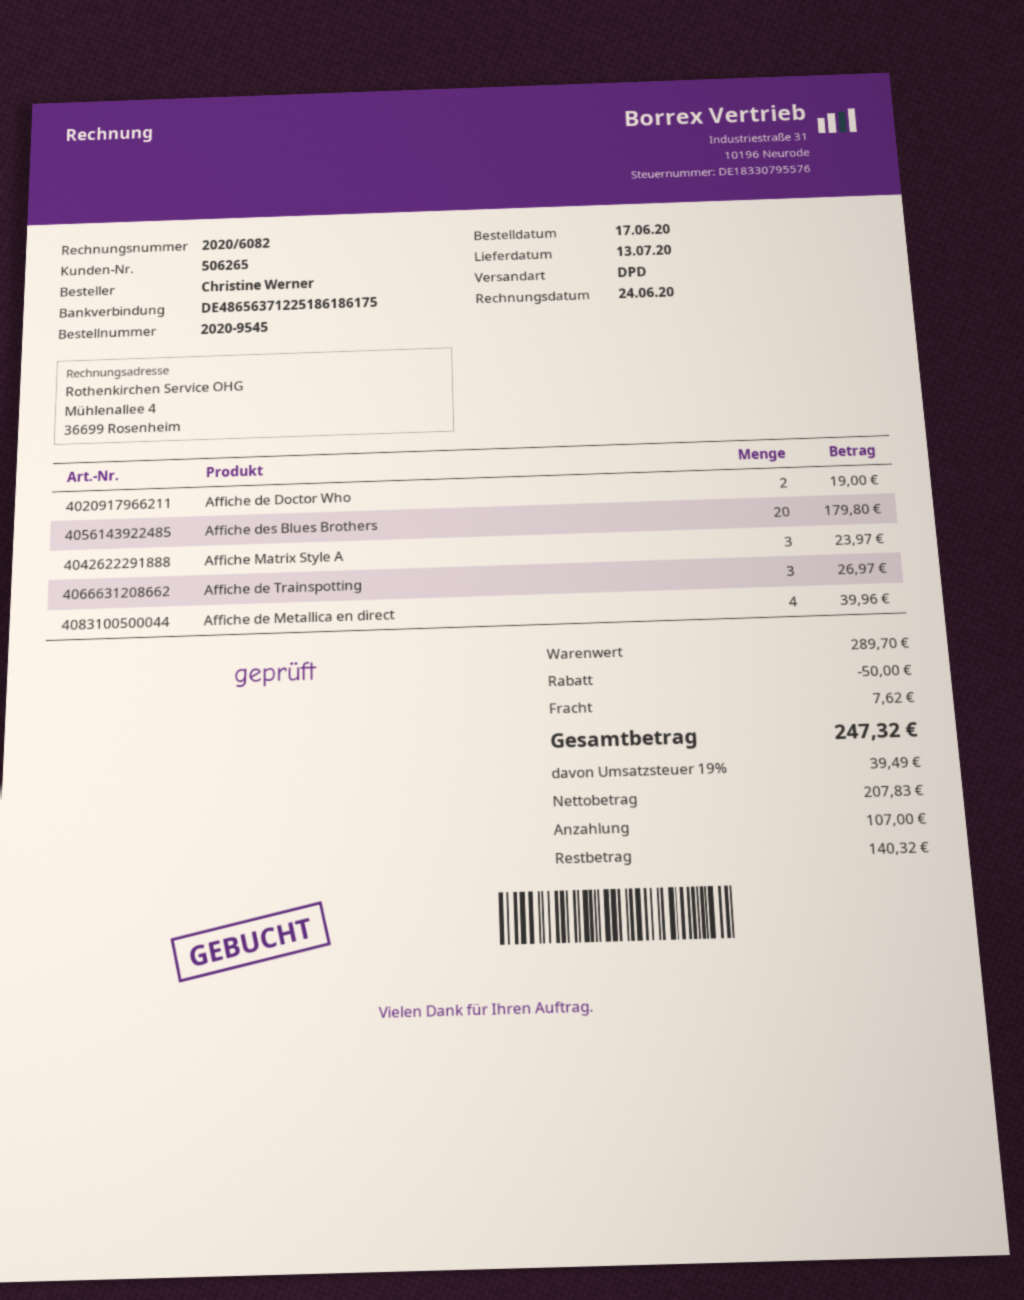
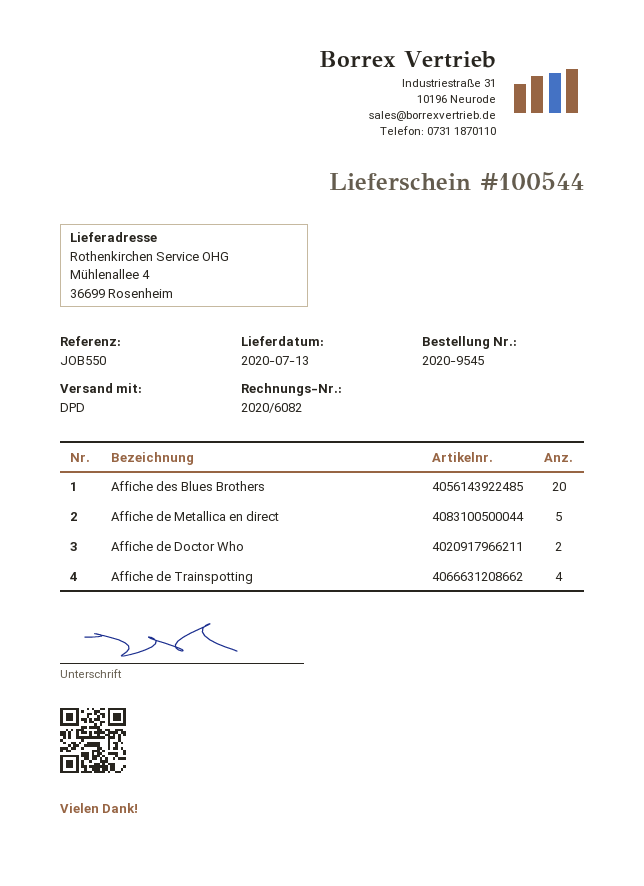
Affiche Matrix Style A: 3 -> none
Affiche de Trainspotting: 3 -> 4
Affiche de Metallica en direct: 4 -> 5

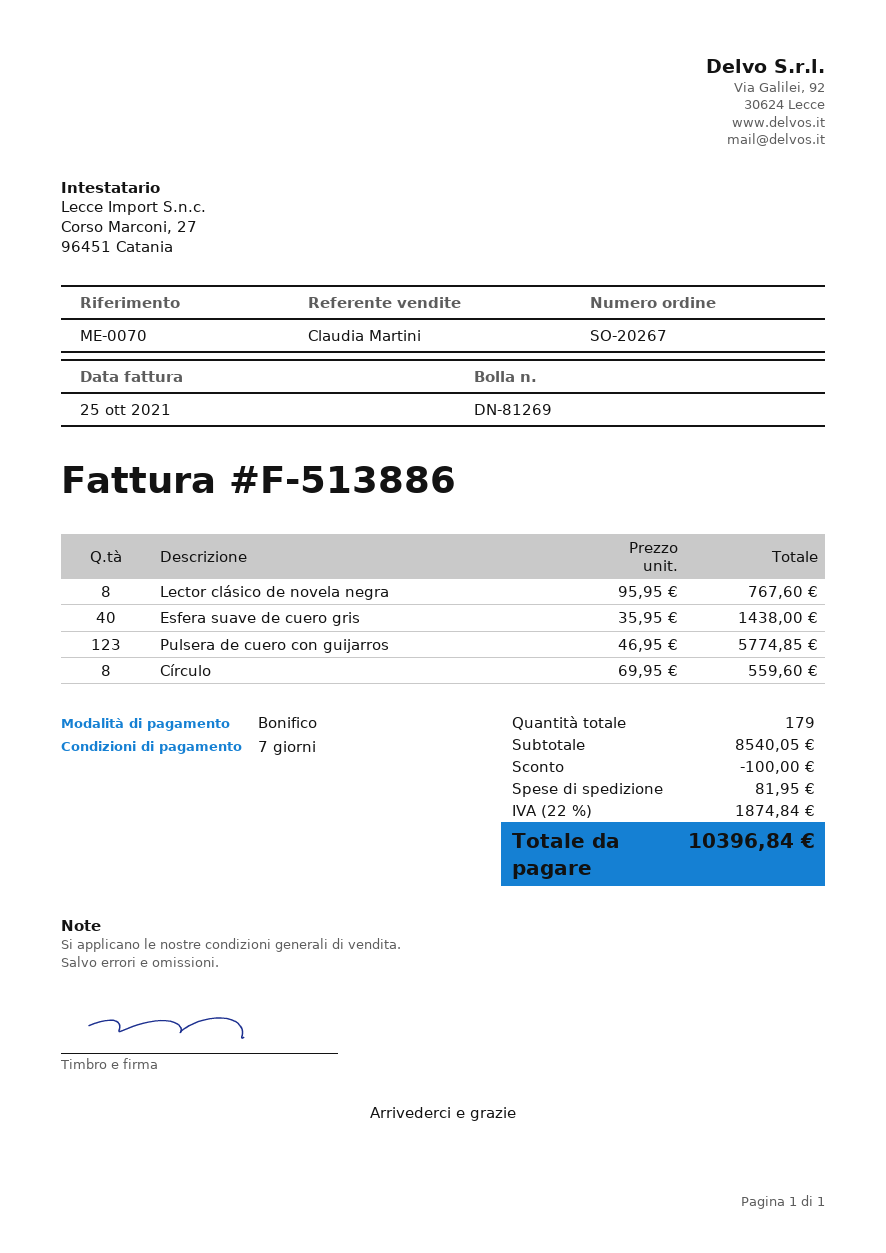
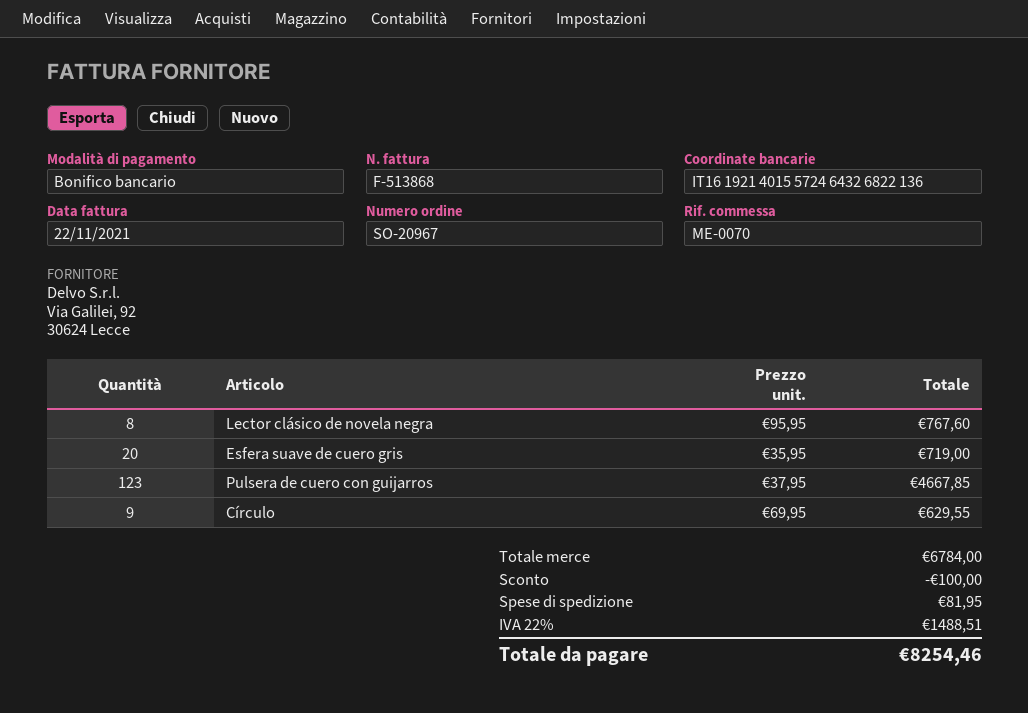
order number: SO-20267 -> SO-20967
invoice number: F-513886 -> F-513868
invoice date: 2021-10-25 -> 2021-11-22
Esfera suave de cuero gris: 40 x 35.95 = 1438.00 -> 20 x 35.95 = 719.00
Pulsera de cuero con guijarros: 123 x 46.95 = 5774.85 -> 123 x 37.95 = 4667.85
Círculo: 8 x 69.95 = 559.60 -> 9 x 69.95 = 629.55
subtotal: 8540.05 -> 6784.00
tax: 22% = 1874.84 -> 22% = 1488.51
total: 10396.84 -> 8254.46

Task statement
Where the string "cuero" occurs in a line of the material above, copy the whole line.

Result of this task
Esfera suave de cuero gris: 40 x 35.95 = 1438.00 -> 20 x 35.95 = 719.00
Pulsera de cuero con guijarros: 123 x 46.95 = 5774.85 -> 123 x 37.95 = 4667.85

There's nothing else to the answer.